## [Provided material]

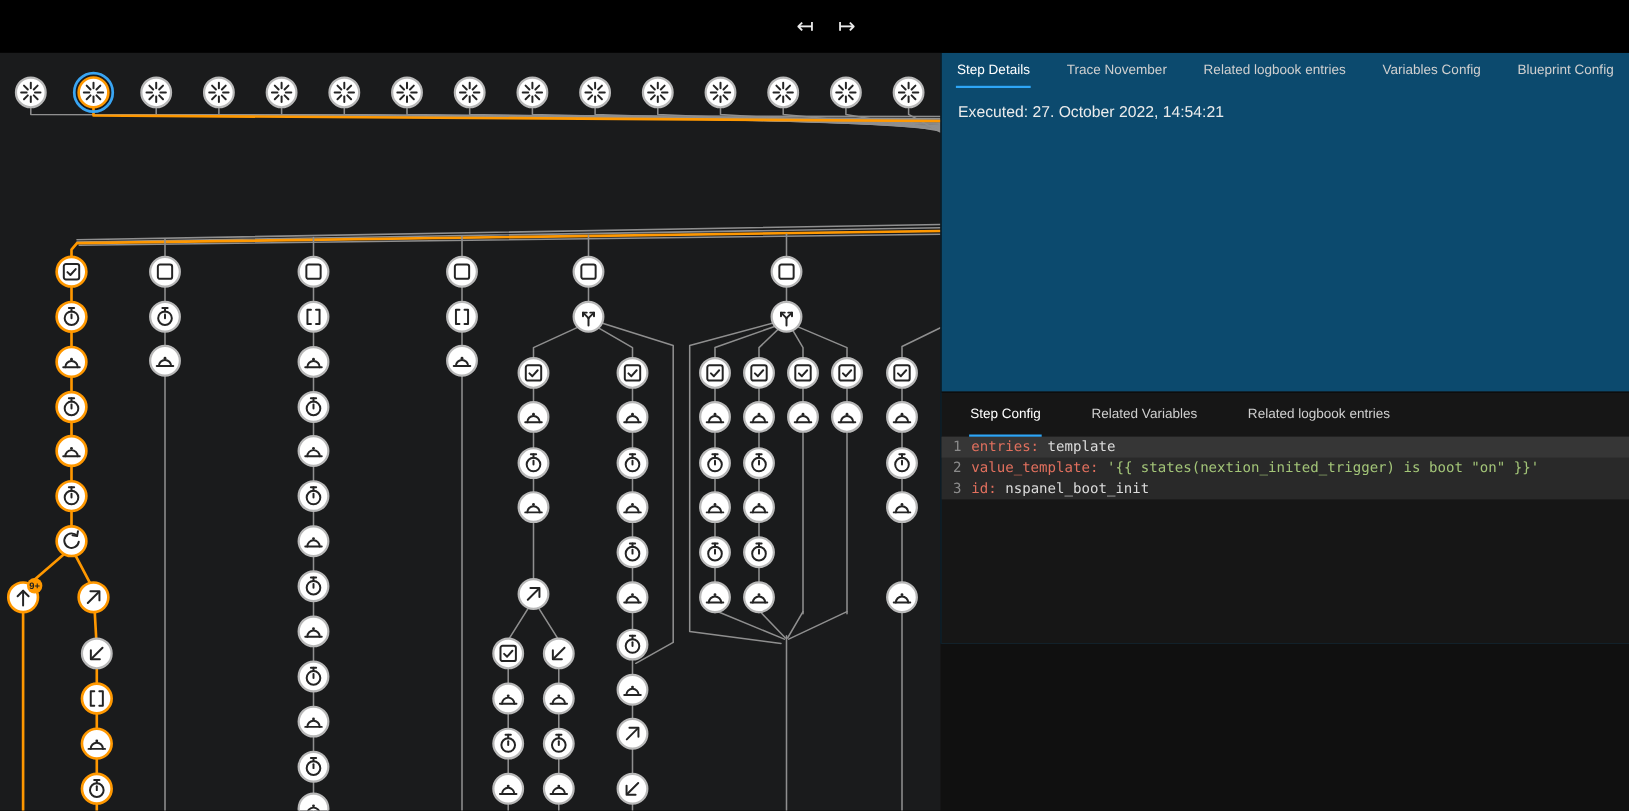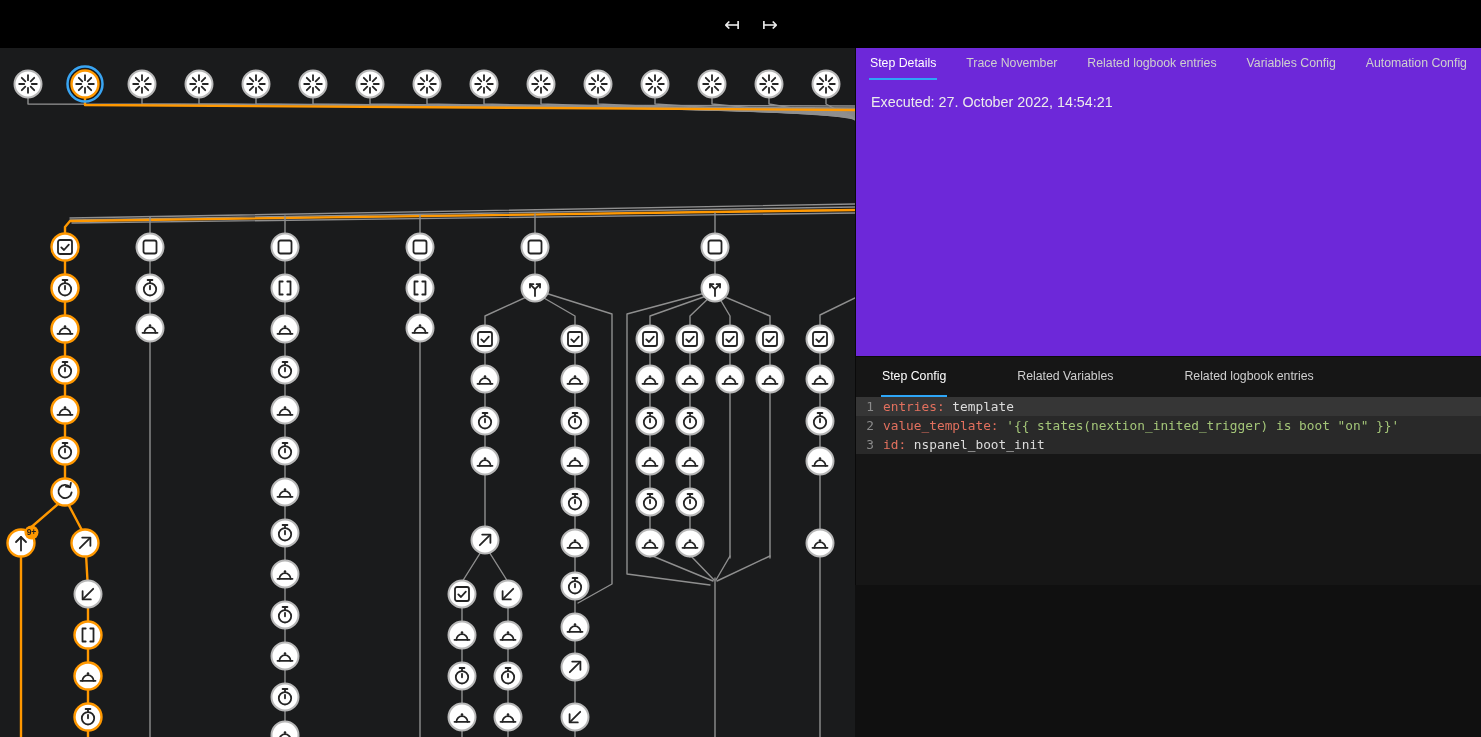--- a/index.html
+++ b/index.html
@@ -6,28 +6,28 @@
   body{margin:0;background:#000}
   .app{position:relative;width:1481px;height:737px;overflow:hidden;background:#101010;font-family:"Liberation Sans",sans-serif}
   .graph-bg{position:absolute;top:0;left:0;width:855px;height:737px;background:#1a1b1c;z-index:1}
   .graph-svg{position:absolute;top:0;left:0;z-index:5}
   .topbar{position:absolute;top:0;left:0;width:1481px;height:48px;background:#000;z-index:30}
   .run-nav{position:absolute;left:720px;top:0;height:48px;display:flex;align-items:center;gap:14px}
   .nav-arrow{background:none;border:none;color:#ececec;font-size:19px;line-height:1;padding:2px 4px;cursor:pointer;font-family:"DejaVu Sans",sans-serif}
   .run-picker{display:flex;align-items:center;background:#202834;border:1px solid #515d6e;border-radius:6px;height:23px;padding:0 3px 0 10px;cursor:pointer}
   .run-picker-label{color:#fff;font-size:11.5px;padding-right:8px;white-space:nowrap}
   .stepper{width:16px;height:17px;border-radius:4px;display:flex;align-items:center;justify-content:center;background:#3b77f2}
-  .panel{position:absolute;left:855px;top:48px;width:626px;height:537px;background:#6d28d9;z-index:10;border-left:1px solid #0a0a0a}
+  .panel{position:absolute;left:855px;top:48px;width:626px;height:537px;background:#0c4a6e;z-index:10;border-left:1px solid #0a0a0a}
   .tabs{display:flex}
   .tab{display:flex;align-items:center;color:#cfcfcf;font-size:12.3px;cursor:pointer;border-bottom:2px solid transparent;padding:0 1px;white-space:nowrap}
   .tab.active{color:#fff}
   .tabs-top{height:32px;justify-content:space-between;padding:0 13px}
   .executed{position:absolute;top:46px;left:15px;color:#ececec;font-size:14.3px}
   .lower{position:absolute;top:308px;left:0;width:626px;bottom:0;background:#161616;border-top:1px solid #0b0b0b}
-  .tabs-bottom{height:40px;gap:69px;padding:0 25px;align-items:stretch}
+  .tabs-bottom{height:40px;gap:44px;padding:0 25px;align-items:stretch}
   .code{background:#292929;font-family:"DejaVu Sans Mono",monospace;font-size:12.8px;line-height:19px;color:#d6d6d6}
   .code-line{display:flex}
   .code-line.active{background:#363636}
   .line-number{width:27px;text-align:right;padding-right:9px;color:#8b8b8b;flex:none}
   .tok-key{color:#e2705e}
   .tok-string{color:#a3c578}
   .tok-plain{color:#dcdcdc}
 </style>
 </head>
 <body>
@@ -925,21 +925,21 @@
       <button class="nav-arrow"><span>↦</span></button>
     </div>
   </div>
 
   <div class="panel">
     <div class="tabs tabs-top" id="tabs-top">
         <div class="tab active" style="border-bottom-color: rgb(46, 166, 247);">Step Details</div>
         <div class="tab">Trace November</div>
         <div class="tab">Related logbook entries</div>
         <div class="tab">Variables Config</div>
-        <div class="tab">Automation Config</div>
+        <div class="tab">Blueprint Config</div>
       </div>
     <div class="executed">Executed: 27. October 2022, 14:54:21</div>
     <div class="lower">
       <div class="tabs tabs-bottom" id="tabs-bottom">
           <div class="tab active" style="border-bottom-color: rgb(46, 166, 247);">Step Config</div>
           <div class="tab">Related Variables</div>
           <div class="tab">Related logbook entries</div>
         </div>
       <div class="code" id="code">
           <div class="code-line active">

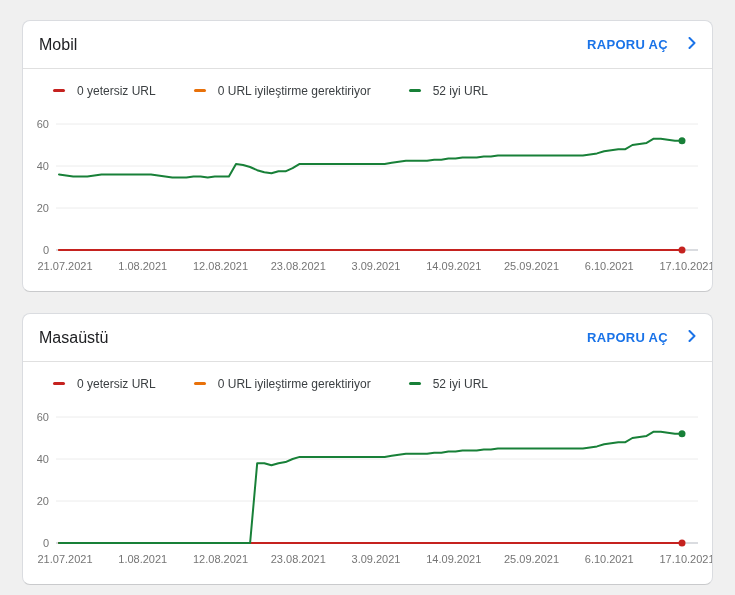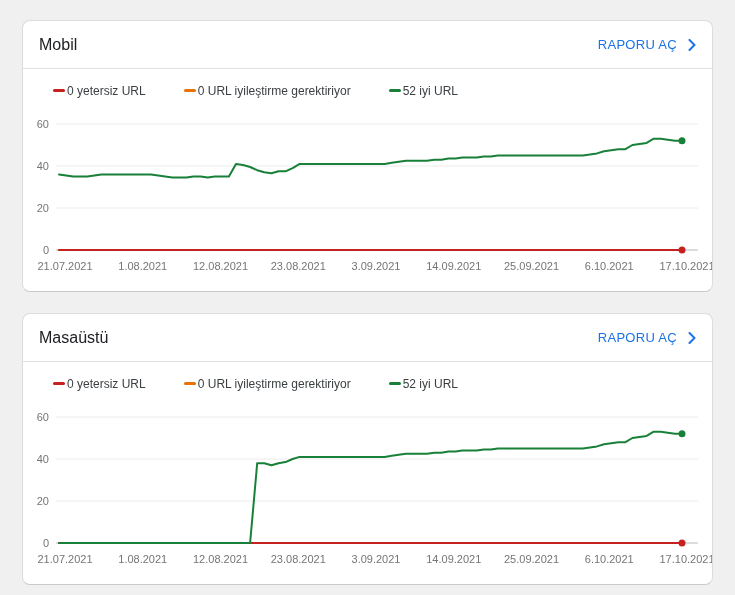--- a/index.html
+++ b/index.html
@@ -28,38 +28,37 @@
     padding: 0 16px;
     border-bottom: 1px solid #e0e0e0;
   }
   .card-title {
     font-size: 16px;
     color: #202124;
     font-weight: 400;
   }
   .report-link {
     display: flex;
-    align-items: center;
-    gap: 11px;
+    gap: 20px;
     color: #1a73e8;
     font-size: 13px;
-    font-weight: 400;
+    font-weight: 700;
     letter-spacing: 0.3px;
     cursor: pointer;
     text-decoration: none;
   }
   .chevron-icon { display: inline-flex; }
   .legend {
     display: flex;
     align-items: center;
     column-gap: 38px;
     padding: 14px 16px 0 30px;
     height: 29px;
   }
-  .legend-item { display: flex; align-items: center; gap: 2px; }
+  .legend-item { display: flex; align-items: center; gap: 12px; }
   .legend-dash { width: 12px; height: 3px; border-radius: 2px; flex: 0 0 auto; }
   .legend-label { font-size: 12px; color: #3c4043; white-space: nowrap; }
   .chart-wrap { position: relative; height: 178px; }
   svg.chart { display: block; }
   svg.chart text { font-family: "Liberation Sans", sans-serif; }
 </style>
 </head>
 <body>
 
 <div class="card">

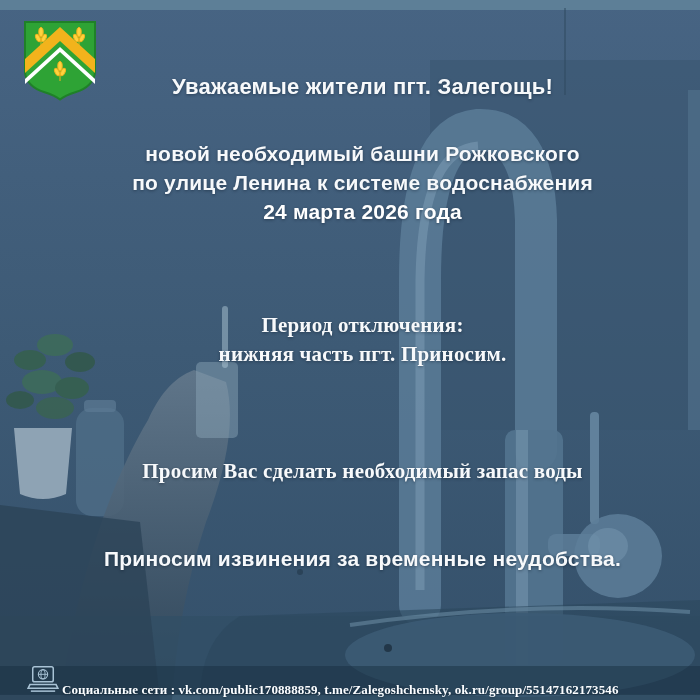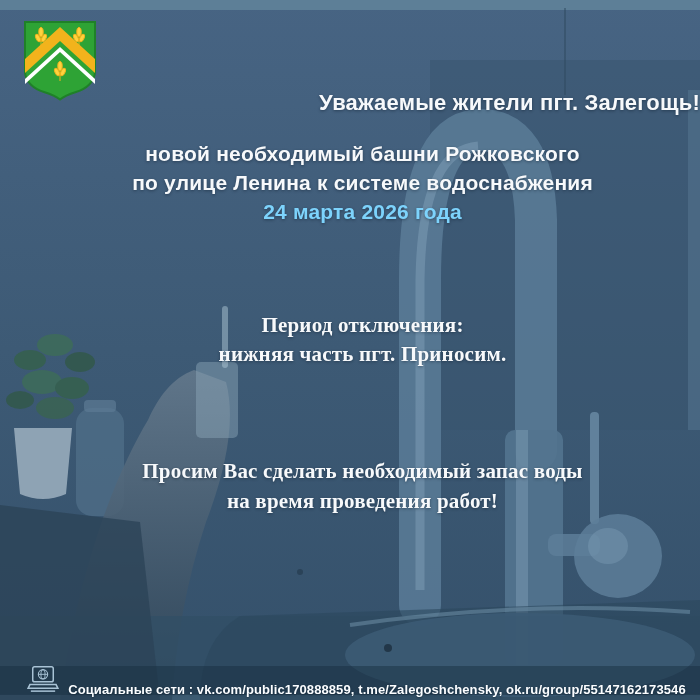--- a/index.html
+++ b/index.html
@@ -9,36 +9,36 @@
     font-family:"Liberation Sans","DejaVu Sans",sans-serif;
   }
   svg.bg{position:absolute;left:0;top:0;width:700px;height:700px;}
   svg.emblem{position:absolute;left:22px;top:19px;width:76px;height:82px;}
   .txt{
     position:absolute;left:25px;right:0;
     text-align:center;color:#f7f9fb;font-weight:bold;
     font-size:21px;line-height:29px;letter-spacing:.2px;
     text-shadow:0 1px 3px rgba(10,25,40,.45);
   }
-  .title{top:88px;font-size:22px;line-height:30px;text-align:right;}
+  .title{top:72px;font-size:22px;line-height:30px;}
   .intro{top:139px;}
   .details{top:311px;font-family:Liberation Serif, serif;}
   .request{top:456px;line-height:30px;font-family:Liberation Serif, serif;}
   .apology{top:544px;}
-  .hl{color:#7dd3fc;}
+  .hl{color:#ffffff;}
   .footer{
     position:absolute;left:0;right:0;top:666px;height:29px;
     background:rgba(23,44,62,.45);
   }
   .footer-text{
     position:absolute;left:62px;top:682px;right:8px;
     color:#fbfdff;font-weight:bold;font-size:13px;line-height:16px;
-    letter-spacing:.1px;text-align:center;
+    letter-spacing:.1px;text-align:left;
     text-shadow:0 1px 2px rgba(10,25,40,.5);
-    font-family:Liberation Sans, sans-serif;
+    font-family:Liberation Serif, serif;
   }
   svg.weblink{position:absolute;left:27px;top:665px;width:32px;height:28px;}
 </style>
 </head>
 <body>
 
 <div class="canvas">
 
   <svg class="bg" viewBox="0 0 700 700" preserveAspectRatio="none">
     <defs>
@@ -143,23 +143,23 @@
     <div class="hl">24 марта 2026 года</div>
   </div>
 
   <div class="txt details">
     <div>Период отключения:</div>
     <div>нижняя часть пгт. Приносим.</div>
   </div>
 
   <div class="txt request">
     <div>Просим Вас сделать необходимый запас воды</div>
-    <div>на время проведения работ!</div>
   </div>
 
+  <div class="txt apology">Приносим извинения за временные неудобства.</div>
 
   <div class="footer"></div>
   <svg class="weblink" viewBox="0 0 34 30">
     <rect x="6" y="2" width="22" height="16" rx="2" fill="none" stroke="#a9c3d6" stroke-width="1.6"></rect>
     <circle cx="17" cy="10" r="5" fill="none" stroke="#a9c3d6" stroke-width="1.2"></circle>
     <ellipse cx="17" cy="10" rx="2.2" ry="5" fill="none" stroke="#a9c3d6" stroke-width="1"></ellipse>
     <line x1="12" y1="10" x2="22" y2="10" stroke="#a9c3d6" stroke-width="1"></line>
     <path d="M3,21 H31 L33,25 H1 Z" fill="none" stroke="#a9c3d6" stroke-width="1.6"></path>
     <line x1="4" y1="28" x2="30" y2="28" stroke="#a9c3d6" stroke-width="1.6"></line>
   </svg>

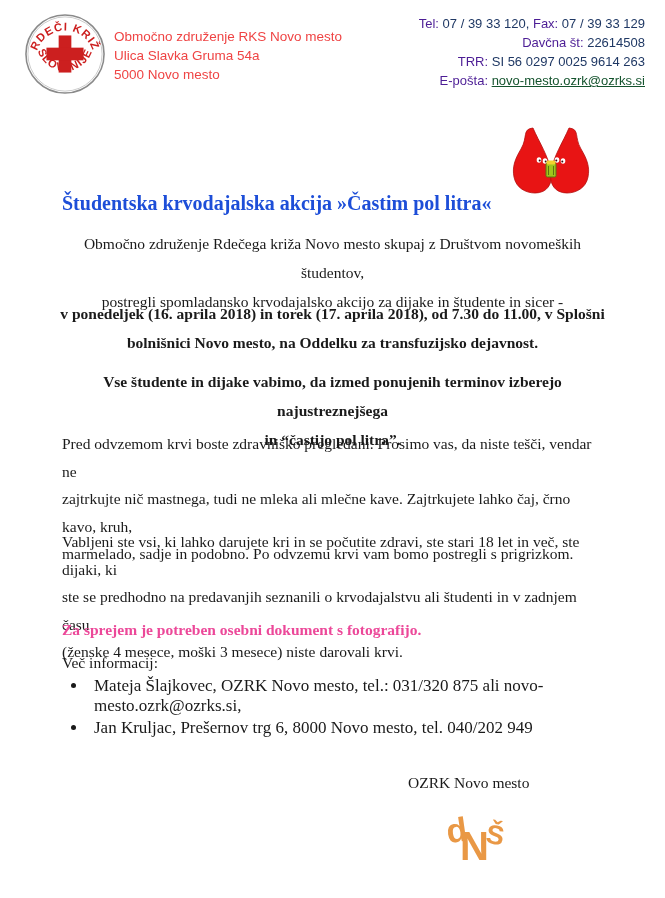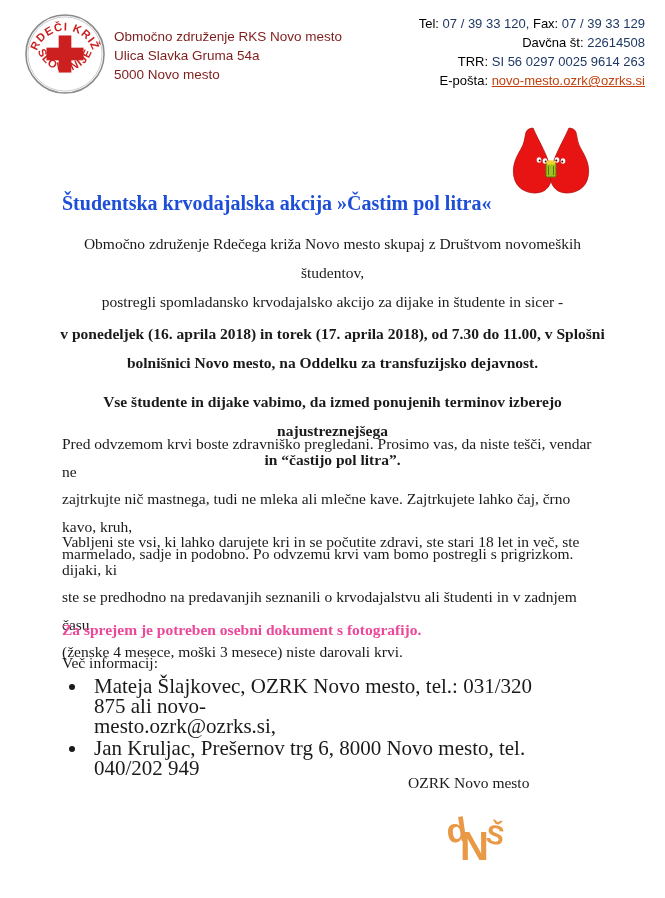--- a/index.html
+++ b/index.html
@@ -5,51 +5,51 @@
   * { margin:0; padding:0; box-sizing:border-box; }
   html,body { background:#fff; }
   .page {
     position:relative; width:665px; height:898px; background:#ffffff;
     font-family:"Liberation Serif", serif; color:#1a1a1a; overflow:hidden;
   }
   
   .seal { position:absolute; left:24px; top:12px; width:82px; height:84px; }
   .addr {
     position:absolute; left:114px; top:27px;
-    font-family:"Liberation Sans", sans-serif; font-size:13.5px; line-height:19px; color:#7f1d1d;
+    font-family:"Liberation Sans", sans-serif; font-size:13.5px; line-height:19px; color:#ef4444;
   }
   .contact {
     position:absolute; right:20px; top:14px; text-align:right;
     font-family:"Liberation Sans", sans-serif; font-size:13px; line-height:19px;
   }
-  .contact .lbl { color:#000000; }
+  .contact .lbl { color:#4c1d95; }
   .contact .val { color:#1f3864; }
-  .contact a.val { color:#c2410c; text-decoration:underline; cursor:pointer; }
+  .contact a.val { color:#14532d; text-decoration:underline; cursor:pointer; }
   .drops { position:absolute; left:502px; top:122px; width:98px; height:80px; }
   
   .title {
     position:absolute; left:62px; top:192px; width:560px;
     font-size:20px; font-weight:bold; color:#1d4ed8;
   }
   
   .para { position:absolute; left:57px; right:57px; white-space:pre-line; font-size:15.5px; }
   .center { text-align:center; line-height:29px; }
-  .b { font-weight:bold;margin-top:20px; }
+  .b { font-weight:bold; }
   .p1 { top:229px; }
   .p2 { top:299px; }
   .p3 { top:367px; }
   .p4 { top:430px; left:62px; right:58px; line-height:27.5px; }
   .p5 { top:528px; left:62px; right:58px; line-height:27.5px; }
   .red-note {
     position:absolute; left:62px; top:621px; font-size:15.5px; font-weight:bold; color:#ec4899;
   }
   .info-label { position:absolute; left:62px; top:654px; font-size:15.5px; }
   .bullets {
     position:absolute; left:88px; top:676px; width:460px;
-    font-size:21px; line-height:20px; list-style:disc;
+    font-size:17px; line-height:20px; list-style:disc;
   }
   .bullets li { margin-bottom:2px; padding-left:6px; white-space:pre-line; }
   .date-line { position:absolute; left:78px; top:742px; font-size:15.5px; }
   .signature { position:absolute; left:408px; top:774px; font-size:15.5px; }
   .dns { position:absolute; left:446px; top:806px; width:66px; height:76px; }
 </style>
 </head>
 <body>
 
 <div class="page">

## [Task details]
Lines with the word "title" in them should be copied from the preceding records.

## [Response area]
   .card-title {
-  .title{top:88px;font-size:22px;line-height:30px;text-align:right;}
+  .title{top:72px;font-size:22px;line-height:30px;}
   .title {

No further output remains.